Throughout, social institutions and culture are intertwined with politics and economics. The text is studded with famous names from the past - Ibn Khaldun, al-Ghazali and Ibn Sina (Avicenna), Saladin and 'Abd al-Nasir (Nasser) - as well as those of the present - Hafiz al-Asad, Saddam Husayn and Mu'ammar Qadhafi, and the Nobel Prize winner Najib Mahfuz.

Albert Hourani is Emeritus Fellow, St. Antony's College, Oxford. His books include Arabic Thought in the Liberal Age, Europe and the Middle East, and The Emergence of the Modern Middle East.
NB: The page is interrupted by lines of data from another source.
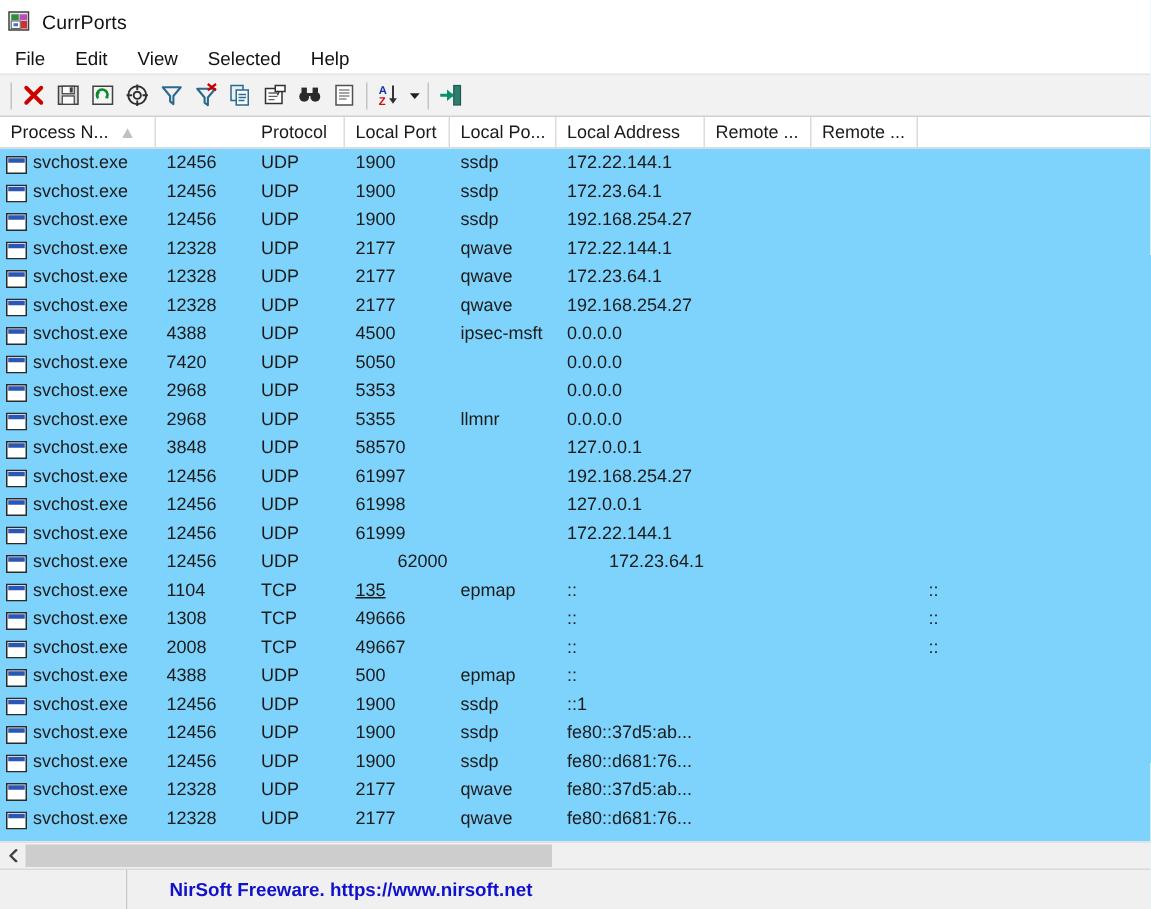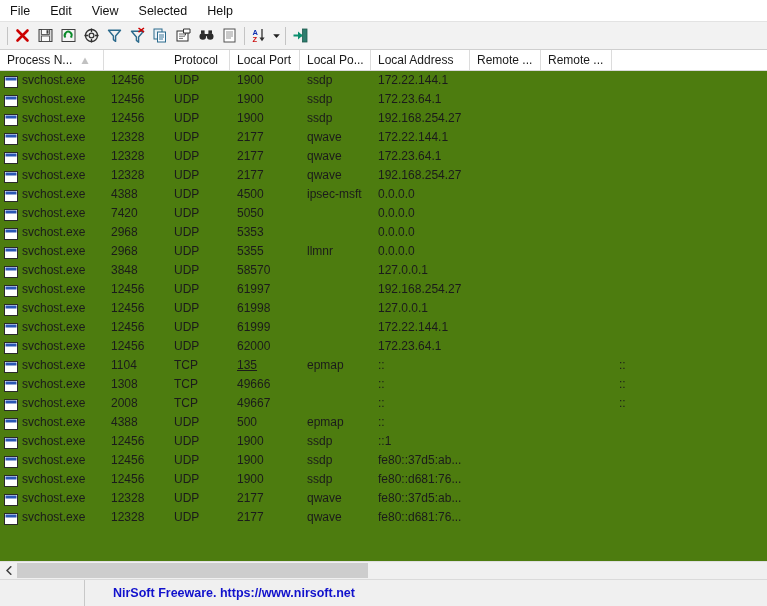"CurrPorts" div.titlebar { html: none -> <div> <span> <svg> <rect></rect> <rect></rect> <rect></rect> <rect></rect> <rect></rect> <rect></rect> </svg> </span> <span>CurrPorts</span> </div> }
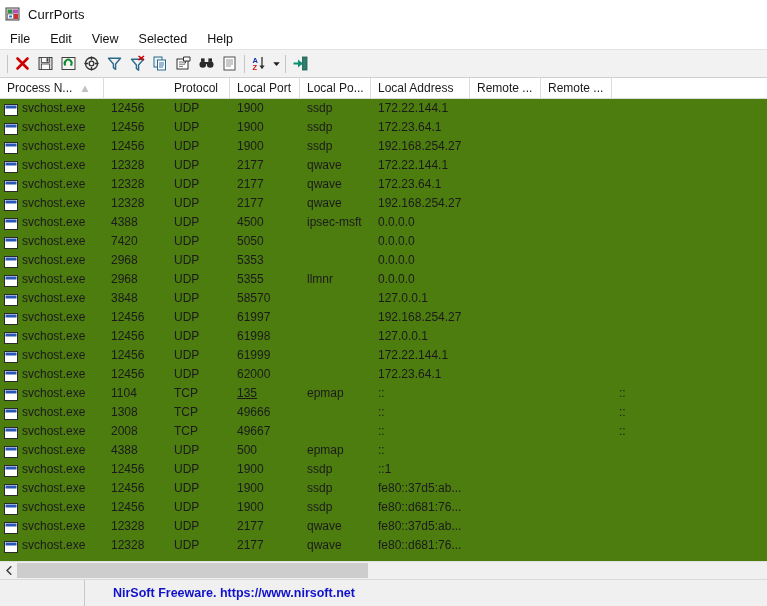"Process N..." .list-wrap { background: #4d7c0f -> #7dd3fc }
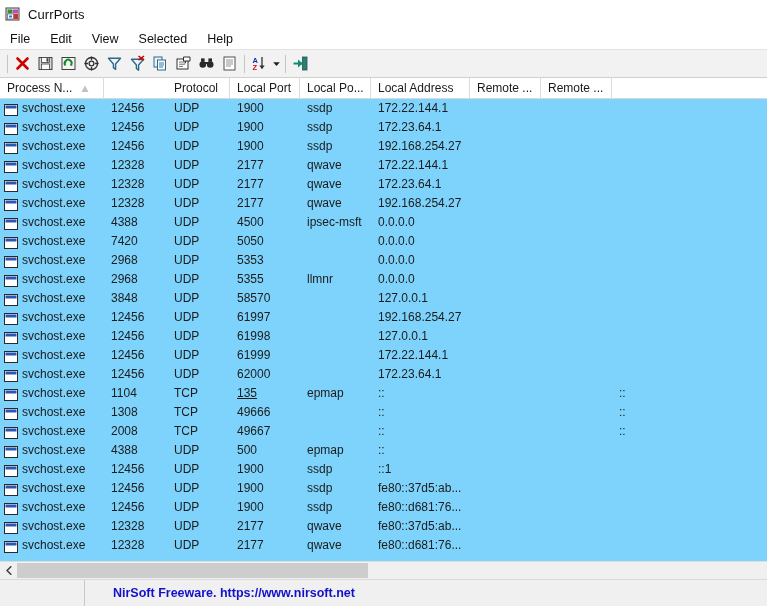"62000" div.cell { margin-left: none -> 28px }
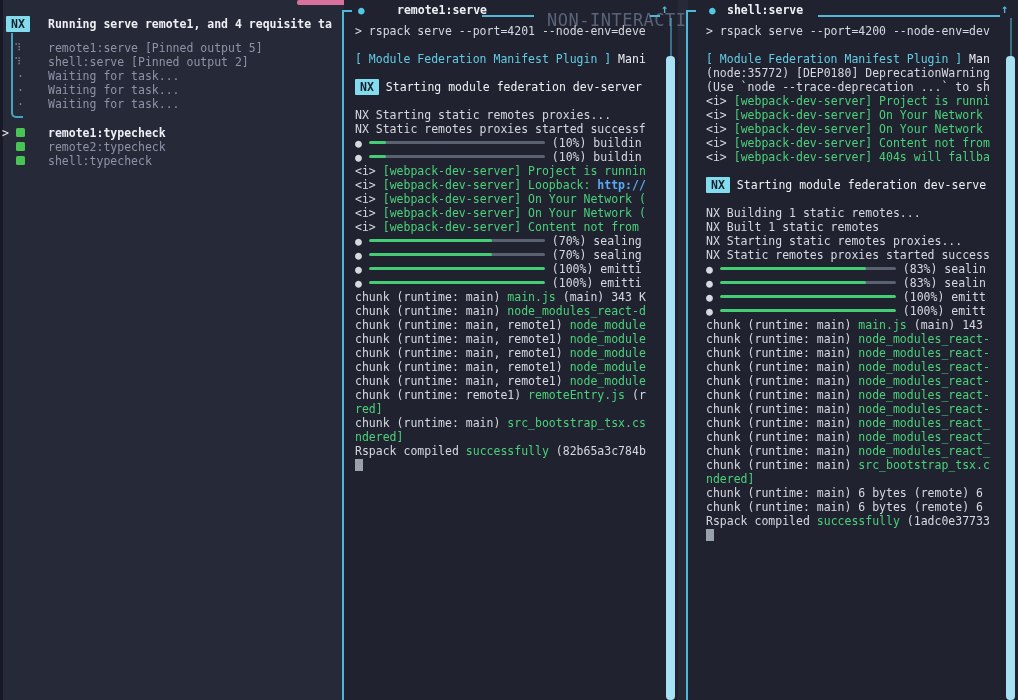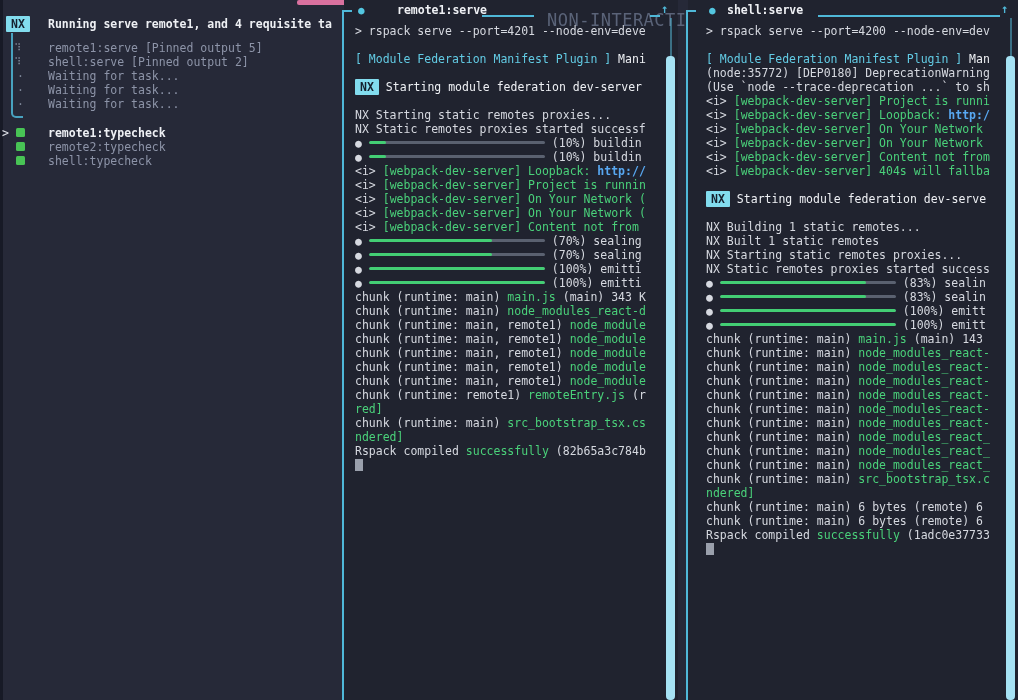"<i> [webpack-dev-server] Loopback: http:/" div.line { html: <div><span>&lt;i&gt; </span><span>[webpack-dev-server] Loopback: </span><span>http:/</span></div> -> none }
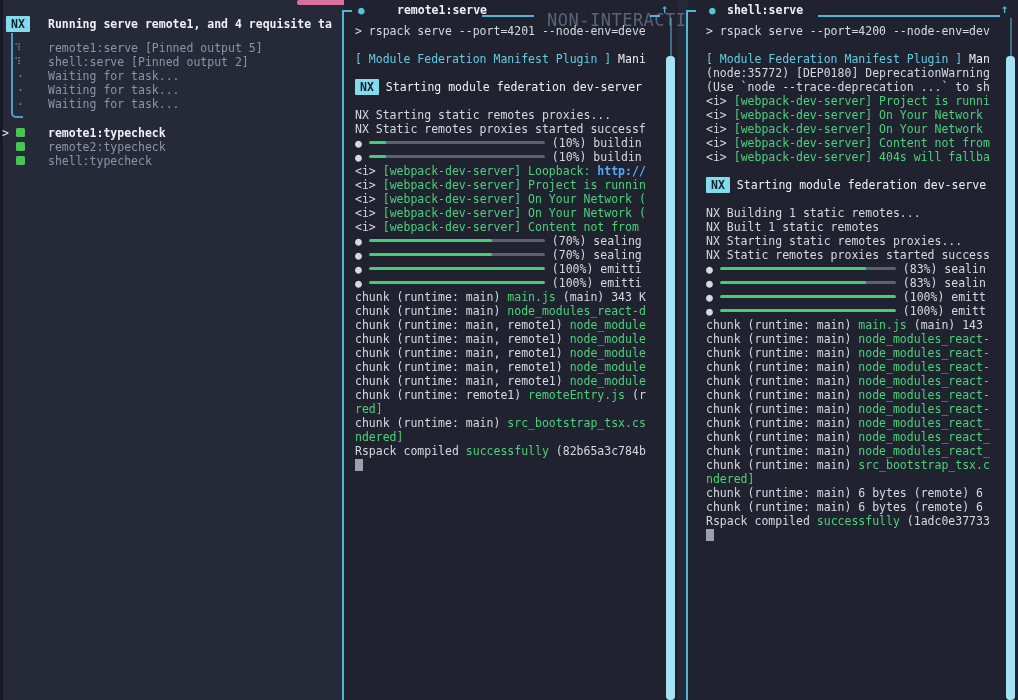"<i> [webpack-dev-server] Loopback:" div.line { order: before "<i> [webpack-dev-server] Project is runnin" -> after "<i> [webpack-dev-server] Project is runnin" }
Taken from the inside flaps.

"Albert Hourani's A History of the Arab Peoples offers, in beautifully clear English, a study that supersedes all earlier treatments . . . It is fair but never afraid to take a point of view. To write such a sound work, ranging over centuries and topics, is an astonishing feat." - Roy Mottahedeh, Harvard University

"In one definitive work after another Albert Hourani has shaped the way so many of us think about the Arab world. He has done all this with a graceful literary sensitivity that is his trademark and his signature. Now Professor Hourani has written his great work of synthesis. And I believe that it will be the definitive work for many, many years to come." - Fouad Ajami, The Johns Hopkins University

"This is Mr. Hourani at his best. The book is elegantly written, broad in its coverage of the whole Arab world and the Arab era in Middle Eastern history from pre-Islamic Arabia to contemporary times. Mr. Hourani deals with a full range of issues - empire and states, the structures of societies and elites, religion, high arts, and popular culture, the condition of the common people, including demographic movements and standards of living, and political movements. Almost every passage in this book is a deft, thoughtfully worked out summary of important historical issues. Difficult issues ranging from political policies to the Palestinian question to the role of women in society, and many others, are treated with even handed, balanced, and detached judgment . . . This book is truly wonderful." - Ira M Lapidus, University of California, Berkley

Taken from the back cover.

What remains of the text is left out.